(RNS) Secretary of State John Kerry should cite 16 countries for severe violations of religious freedom, the U.S. Commission on International Religious Freedom recommended Wednesday (April 30) in its 15th annual report.
The State Department’s “Countries of Particular Concern” list has remained static since 2006, when eight countries — Burma, China, Eritrea, Iran, North Korea, Saudi Arabia, Sudan and Uzbekistan — were designated as CPCs.

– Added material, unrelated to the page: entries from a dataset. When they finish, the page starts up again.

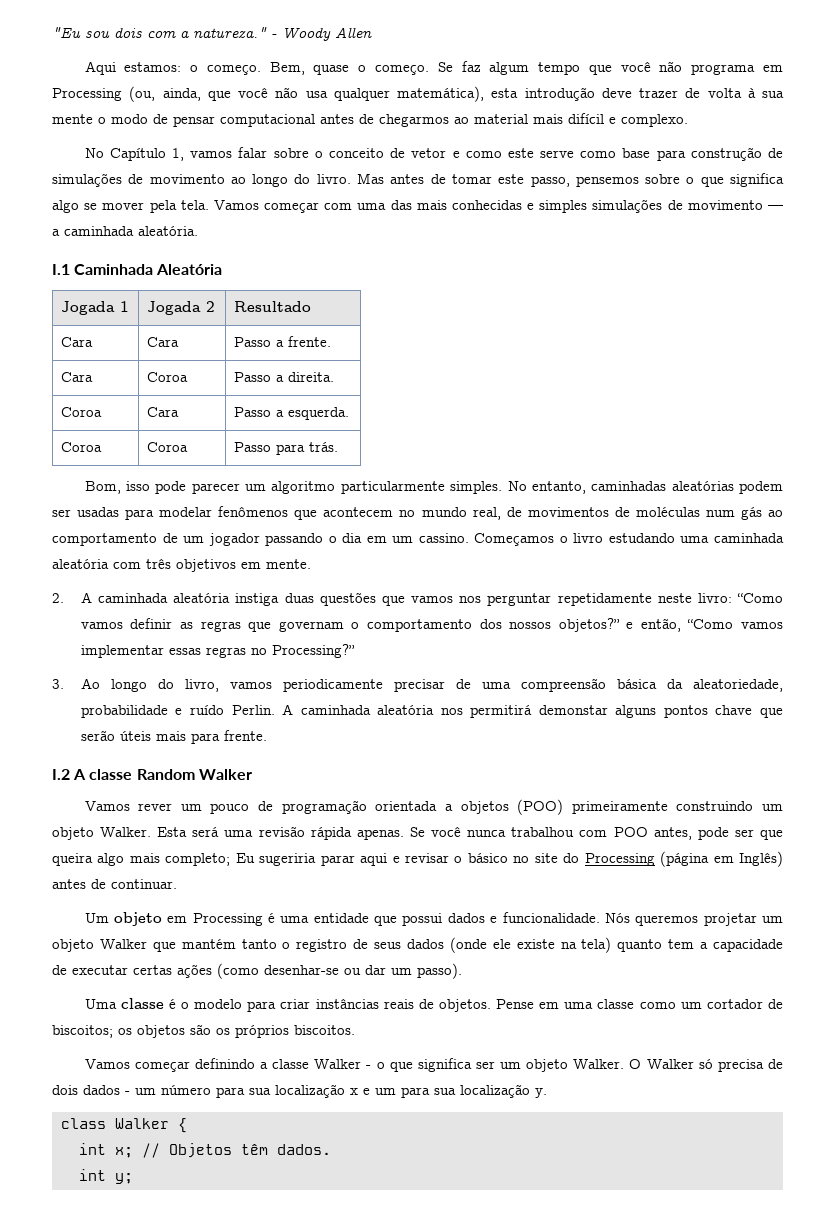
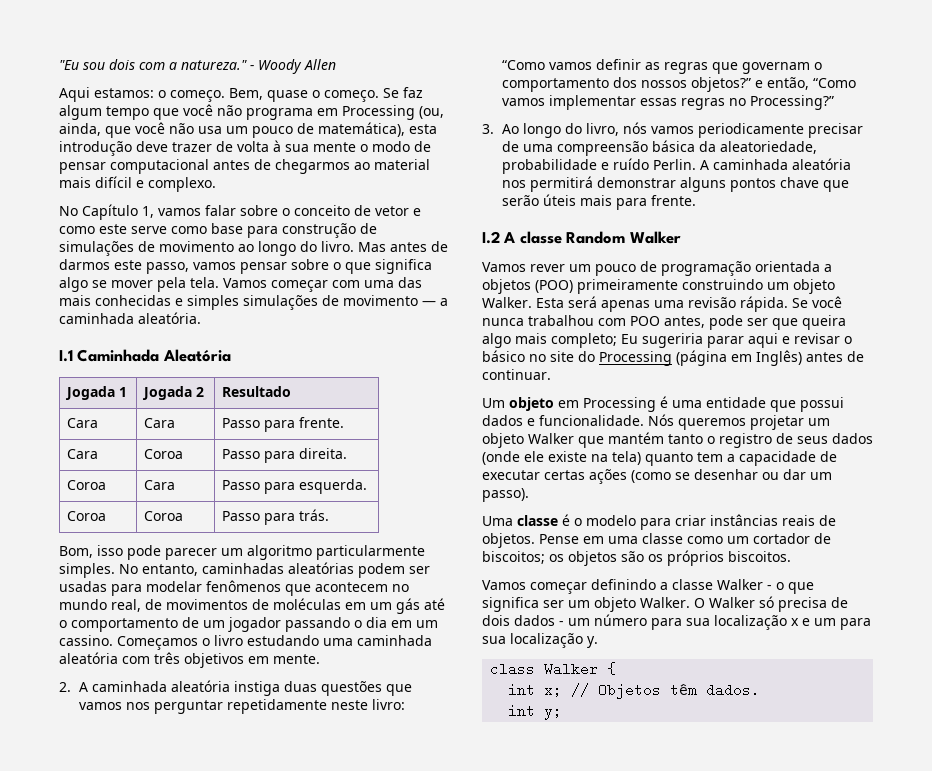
- Se faz algum tempo que você não programa em Processing (ou, ainda, que você não usa qualquer matemática), esta introdução deve trazer de volta à sua mente o modo de pensar computacional antes de chegarmos ao material mais difícil e complexo.
+ Se faz algum tempo que você não programa em Processing (ou, ainda, que você não usa um pouco de matemática), esta introdução deve trazer de volta à sua mente o modo de pensar computacional antes de chegarmos ao material mais difícil e complexo.
- Mas antes de tomar este passo, pensemos sobre o que significa algo se mover pela tela.
+ Mas antes de darmos este passo, vamos pensar sobre o que significa algo se mover pela tela.
- Cara | Cara | Passo a frente.
+ Cara | Cara | Passo para frente.
- Cara | Coroa | Passo a direita.
+ Cara | Coroa | Passo para direita.
- Coroa | Cara | Passo a esquerda.
+ Coroa | Cara | Passo para esquerda.
- No entanto, caminhadas aleatórias podem ser usadas para modelar fenômenos que acontecem no mundo real, de movimentos de moléculas num gás ao comportamento de um jogador passando o dia em um cassino.
+ No entanto, caminhadas aleatórias podem ser usadas para modelar fenômenos que acontecem no mundo real, de movimentos de moléculas em um gás até o comportamento de um jogador passando o dia em um cassino.
- 3. Ao longo do livro, vamos periodicamente precisar de uma compreensão básica da aleatoriedade, probabilidade e ruído Perlin.
+ 3. Ao longo do livro, nós vamos periodicamente precisar de uma compreensão básica da aleatoriedade, probabilidade e ruído Perlin.
- A caminhada aleatória nos permitirá demonstar alguns pontos chave que serão úteis mais para frente.
+ A caminhada aleatória nos permitirá demonstrar alguns pontos chave que serão úteis mais para frente.
- Esta será uma revisão rápida apenas.
+ Esta será apenas uma revisão rápida.
- Nós queremos projetar um objeto Walker que mantém tanto o registro de seus dados (onde ele existe na tela) quanto tem a capacidade de executar certas ações (como desenhar-se ou dar um passo).
+ Nós queremos projetar um objeto Walker que mantém tanto o registro de seus dados (onde ele existe na tela) quanto tem a capacidade de executar certas ações (como se desenhar ou dar um passo).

USCIRF, an independent watchdog panel created by Congress to review international religious freedom conditions, criticized the government’s unchanged list of CPCs and sanctions against them, claiming such measures have “provided little incentive for CPC-designated governments to reduce or halt egregious violations of religious freedom.”“The past 10 years have seen a worsening of the already-poor religious freedom environment in Pakistan, a continued dearth of religious freedom in Turkmenistan, backsliding in Vietnam, rising violations in Egypt before and after the Arab Spring, and Syria’s descent into a sectarian civil war with all sides perpetrating egregious religious freedom violations. Yet no new countries have been added to the State Department’s CPC list,” the report states.
USCIRF recommended that the CPC list be expanded to include these countries along with Iraq, Nigeria and Tajikistan. USCIRF’s 2013 report made similar recommendations, with the noteworthy addition this year of Syria.